**Task to complete:**
Give the data below again exactly, and drop each picture from it.

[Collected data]
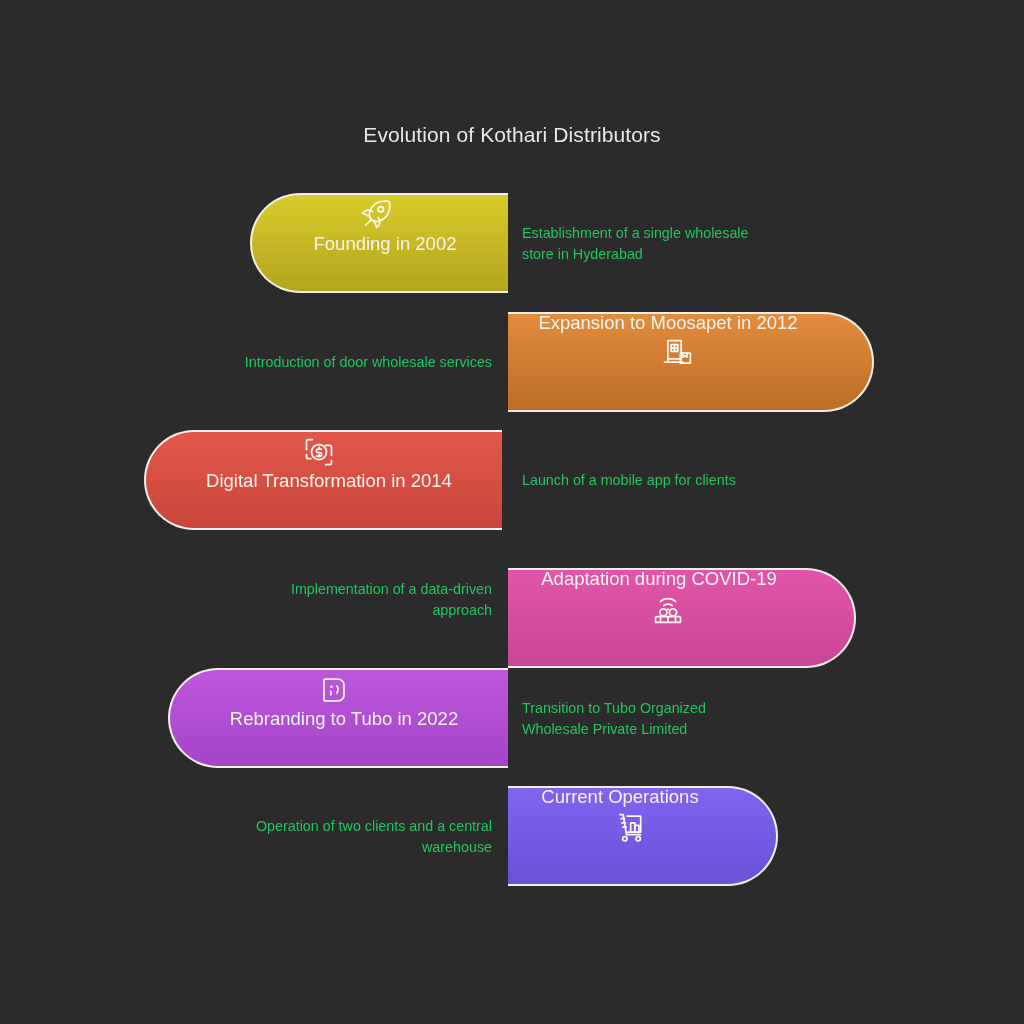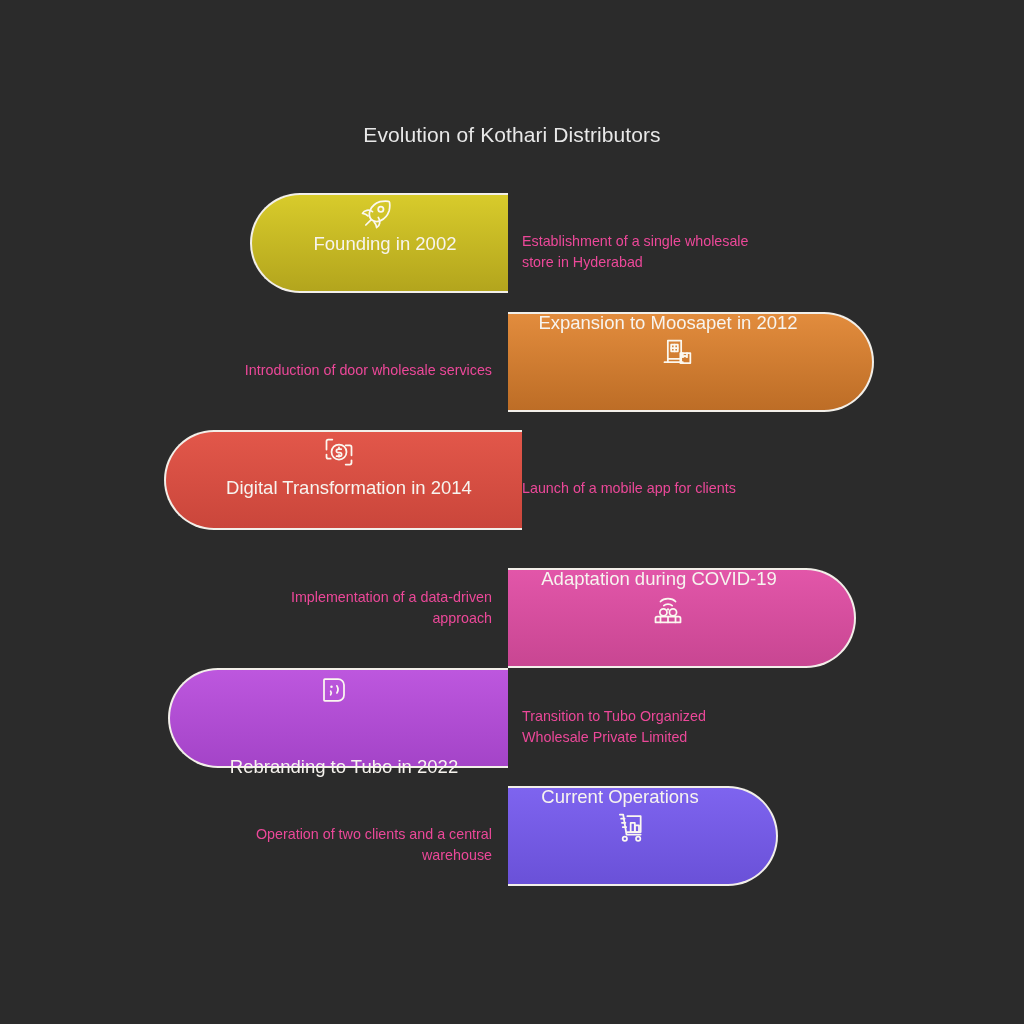--- a/index.html
+++ b/index.html
@@ -96,12 +96,12 @@
   
   .desc {
     position: absolute;
-    top: 9px;
+    top: 1px;
     height: 100px;
     display: flex;
     flex-direction: column;
     justify-content: center;
-    color: #ec4899;
+    color: #22c55e;
     font-size: 14.3px;
     line-height: 1.48;
     box-sizing: border-box;

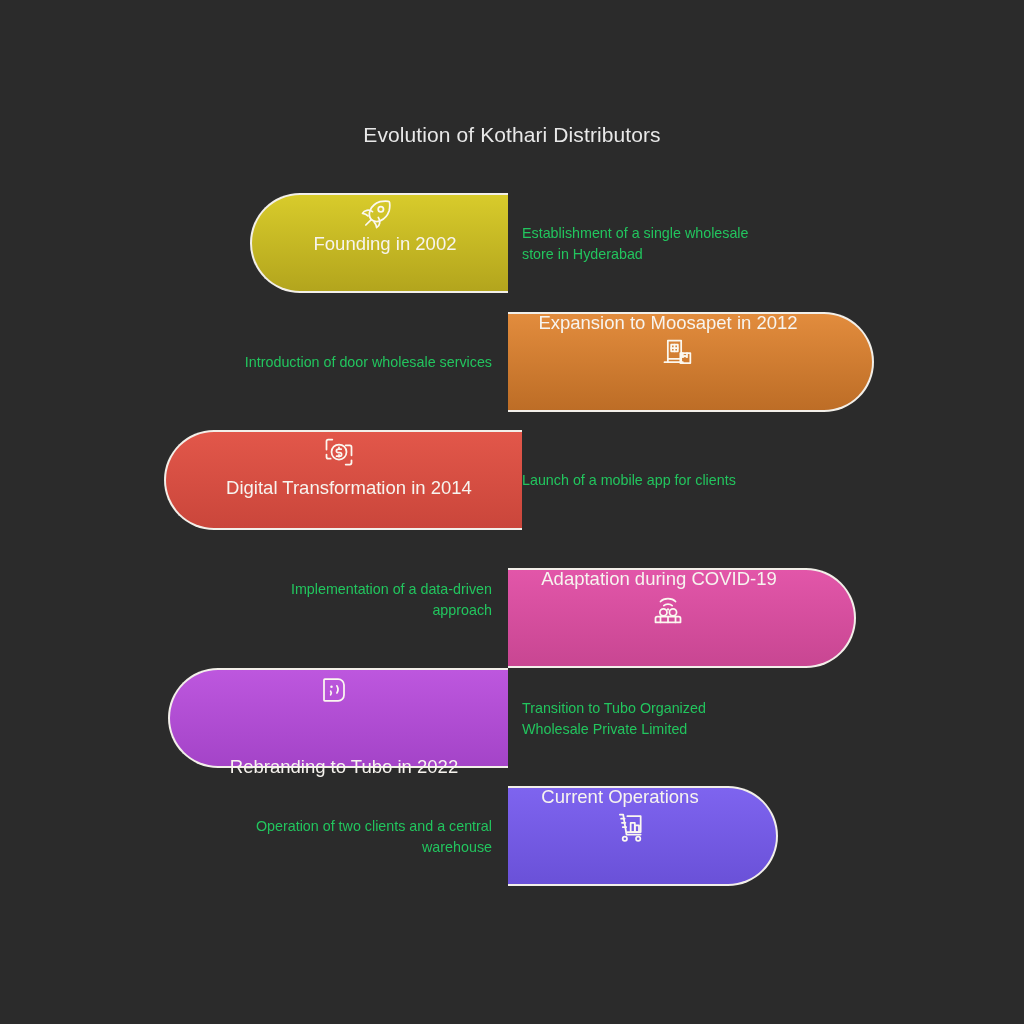--- a/index.html
+++ b/index.html
@@ -160,7 +160,7 @@
         <div class="desc desc-left">Introduction of door wholesale services</div>
       </div>
       <div class="tl-row" style="top: 430px;">
-        <div class="pill pill-left" style="background: linear-gradient(rgb(226, 87, 74) 0%, rgb(202, 70, 59) 100%); border-color: rgb(242, 239, 233); width: 358px; left: 164px; gap: 7px;">
+        <div class="pill pill-left" style="background: linear-gradient(rgb(226, 87, 74) 0%, rgb(202, 70, 59) 100%); border-color: rgb(242, 239, 233); width: 358px; left: 144px;">
           <span class="pill-icon">
             <svg viewBox="0 0 48 48" fill="none" stroke="#fbf8f0" stroke-width="2.1" stroke-linecap="round" stroke-linejoin="round">
       <path d="M16 9 h-5 a2 2 0 0 0 -2 2 v10"></path>

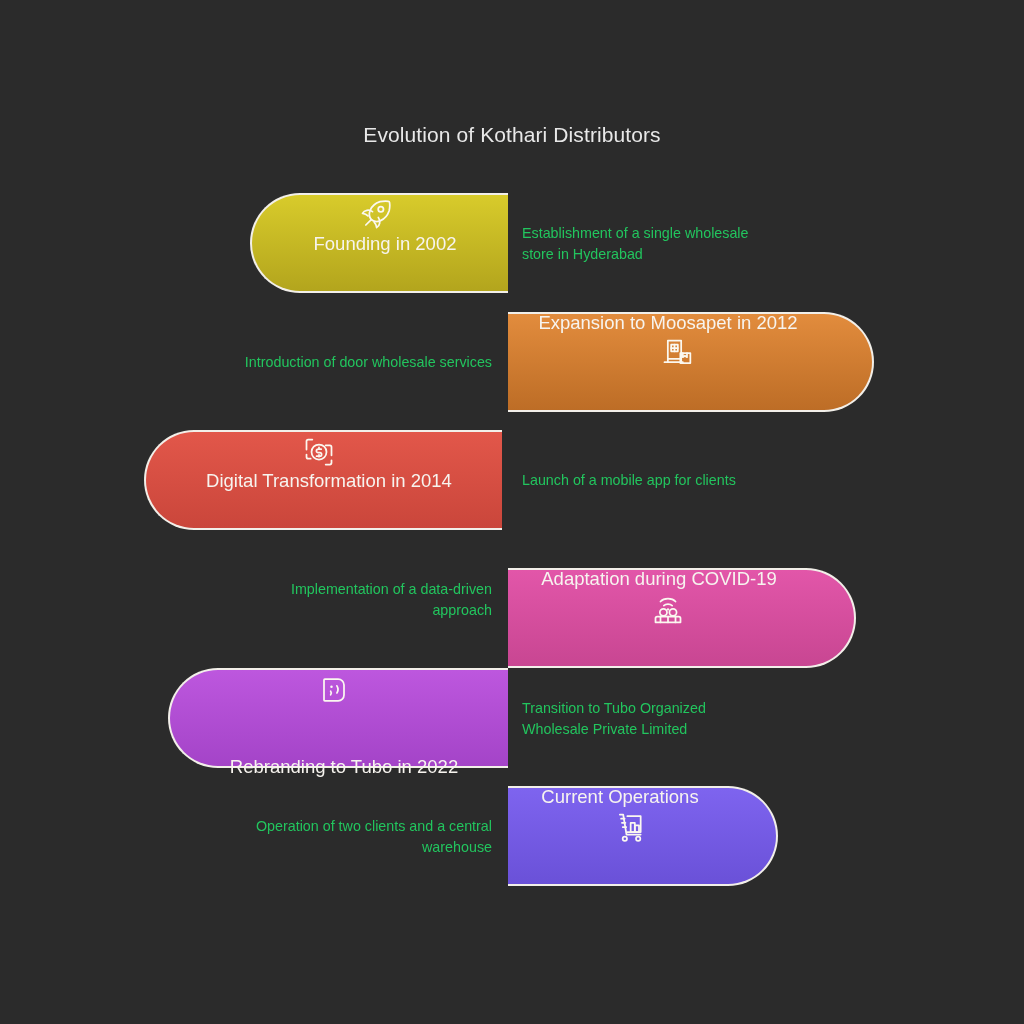--- a/index.html
+++ b/index.html
@@ -194,7 +194,7 @@
         <div class="desc desc-left">Implementation of a data-driven approach</div>
       </div>
       <div class="tl-row" style="top: 668px;">
-        <div class="pill pill-left" style="background: linear-gradient(rgb(189, 87, 222) 0%, rgb(164, 68, 200) 100%); border-color: rgb(242, 239, 233); width: 340px; left: 168px; gap: 48px;">
+        <div class="pill pill-left" style="background: linear-gradient(rgb(189, 87, 222) 0%, rgb(164, 68, 200) 100%); border-color: rgb(242, 239, 233); width: 340px; left: 168px;">
           <span class="pill-icon">
             <svg viewBox="0 0 48 48" fill="none" stroke="#fbf8f0" stroke-width="2.1" stroke-linecap="round" stroke-linejoin="round">
       <path d="M13 11 h16 a7 7 0 0 1 7 7 v12 a7 7 0 0 1 -7 7 h-16 a1 1 0 0 1 -1 -1 v-24 a1 1 0 0 1 1 -1 z"></path>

**Reply:**
--- a/index.html
+++ b/index.html
@@ -96,12 +96,12 @@
   
   .desc {
     position: absolute;
-    top: 9px;
+    top: 1px;
     height: 100px;
     display: flex;
     flex-direction: column;
     justify-content: center;
-    color: #ec4899;
+    color: #22c55e;
     font-size: 14.3px;
     line-height: 1.48;
     box-sizing: border-box;

--- a/index.html
+++ b/index.html
@@ -160,7 +160,7 @@
         <div class="desc desc-left">Introduction of door wholesale services</div>
       </div>
       <div class="tl-row" style="top: 430px;">
-        <div class="pill pill-left" style="background: linear-gradient(rgb(226, 87, 74) 0%, rgb(202, 70, 59) 100%); border-color: rgb(242, 239, 233); width: 358px; left: 164px; gap: 7px;">
+        <div class="pill pill-left" style="background: linear-gradient(rgb(226, 87, 74) 0%, rgb(202, 70, 59) 100%); border-color: rgb(242, 239, 233); width: 358px; left: 144px;">
           <span class="pill-icon">
             <svg viewBox="0 0 48 48" fill="none" stroke="#fbf8f0" stroke-width="2.1" stroke-linecap="round" stroke-linejoin="round">
       <path d="M16 9 h-5 a2 2 0 0 0 -2 2 v10"></path>

--- a/index.html
+++ b/index.html
@@ -194,7 +194,7 @@
         <div class="desc desc-left">Implementation of a data-driven approach</div>
       </div>
       <div class="tl-row" style="top: 668px;">
-        <div class="pill pill-left" style="background: linear-gradient(rgb(189, 87, 222) 0%, rgb(164, 68, 200) 100%); border-color: rgb(242, 239, 233); width: 340px; left: 168px; gap: 48px;">
+        <div class="pill pill-left" style="background: linear-gradient(rgb(189, 87, 222) 0%, rgb(164, 68, 200) 100%); border-color: rgb(242, 239, 233); width: 340px; left: 168px;">
           <span class="pill-icon">
             <svg viewBox="0 0 48 48" fill="none" stroke="#fbf8f0" stroke-width="2.1" stroke-linecap="round" stroke-linejoin="round">
       <path d="M13 11 h16 a7 7 0 0 1 7 7 v12 a7 7 0 0 1 -7 7 h-16 a1 1 0 0 1 -1 -1 v-24 a1 1 0 0 1 1 -1 z"></path>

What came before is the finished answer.